On that day, August 25, 2015, the event is not: a bear attacks a French anthropologist somewhere in the mountains of Kamchatka. The event is: a bear and a woman meet and the frontiers between two worlds implode. Not just the physical boundaries between the human and the animal in whom the confrontation open fault lines in their bodies and their minds. This is also when mythical time meets reality; past time joins the present moment; dream meets flesh. The scene unfolds in our time, but it could equally have happened a thousand years ago. It is just me and the bear in this contemporary world that's indifferent to our personal trajectories--but this is also the archetypal confrontation, the unsteady man with his erect sex standing face-to-face with the wounded bison in the Lascaux well. And as in the Lascaux well scene, the incredible event depicted is dominated by uncertainty about its outcome, although it is inevitable. But unlike the well scene, what happens to us next is no mystery, for neither of us dies, for we both return from the impossibility that has happened.
In 2015, French anthropologist Natassja Martin was attacked by a bear in the wilds of the Kamchatka peninsula. The bear attacked Martin's face and leg, taking a piece of her jawbone away in his own jaws. Martin's recovery, as recounted in her memoir In the Eye of the Wild, was long, requiring several surgeries, first at a remote Russian army hospital and then back in Paris. But only a fraction of the attack's effects were physical: deeper and more lasting is the transformation within. Ultimately, Martin must return to Kamchatka to--what? Heal? Recover? None of these words quite fit what it is that drives her back to the wild. She returns to Kamchatka to find and face not just the bear, but herself, though these may be the same thing .

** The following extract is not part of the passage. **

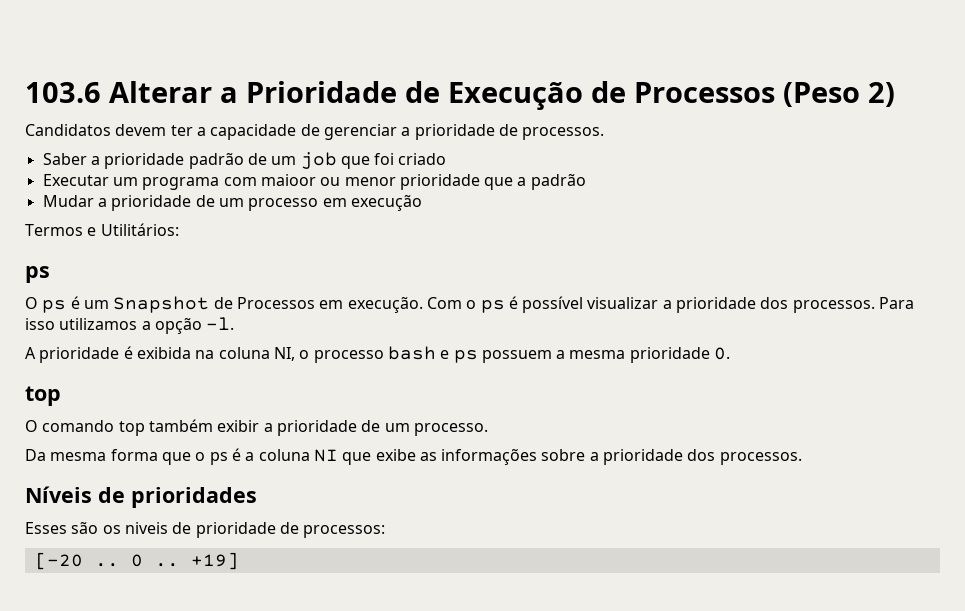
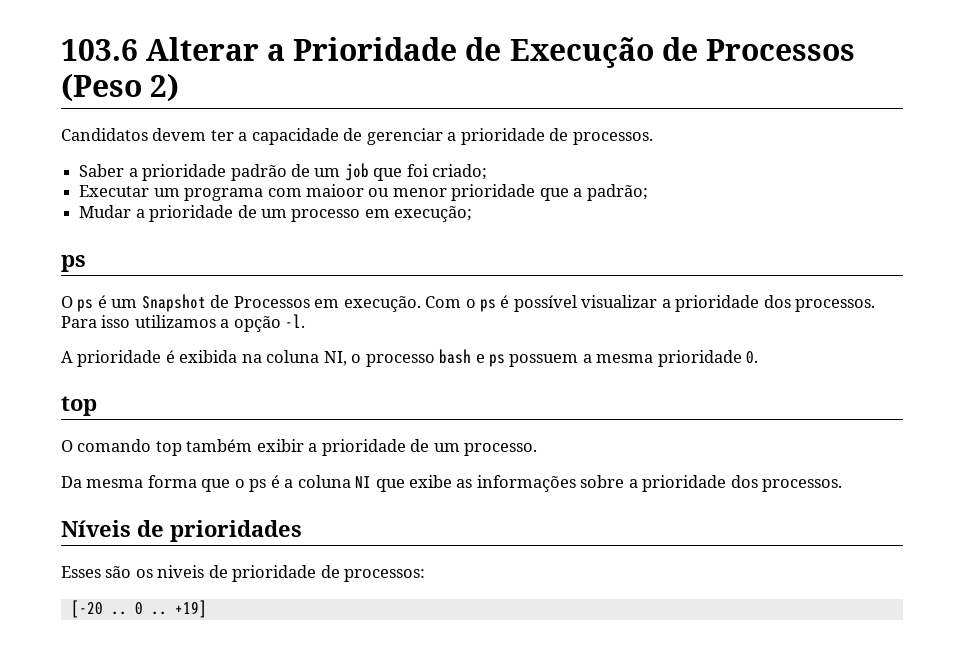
[398,153,447,165] criado -> [432,164,488,180] criado;
[530,173,586,190] padrão -> [586,184,648,201] padrão;
[350,194,422,211] [25,223,179,236] execução // Termos e Utilitários: -> [394,206,473,222] execução;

To her friends among the Indigenous Evens, Martin has become a medka, someone who is half-person, half-bear. Some avoid her and even her things, because of a belief that, once a person has survived the attack, the bear with which they are entwined will never cease pursuing them, and thus bring danger and ruin to the whole community. And indeed, the experience, in Martin's account, has an air of inevitability to it. Even before the attack, Martin dreamed of bears, and describes the meeting with the bear on the mountain as going out to meet her dream. After the attack, Martin describes the experience as one that has transformed both her and the bear. As the bear walked away with her jaw, so a piece of the bear has been symbolically lodged inside her. The attack is that rare event, a moment when the boundaries between animal and human have broken down. In a way, the attack epitomizes what Martin is looking for among the Evens, who she describes as living closer to land, to danger, and to risk, a refuge from the false protection and promise of the urban world.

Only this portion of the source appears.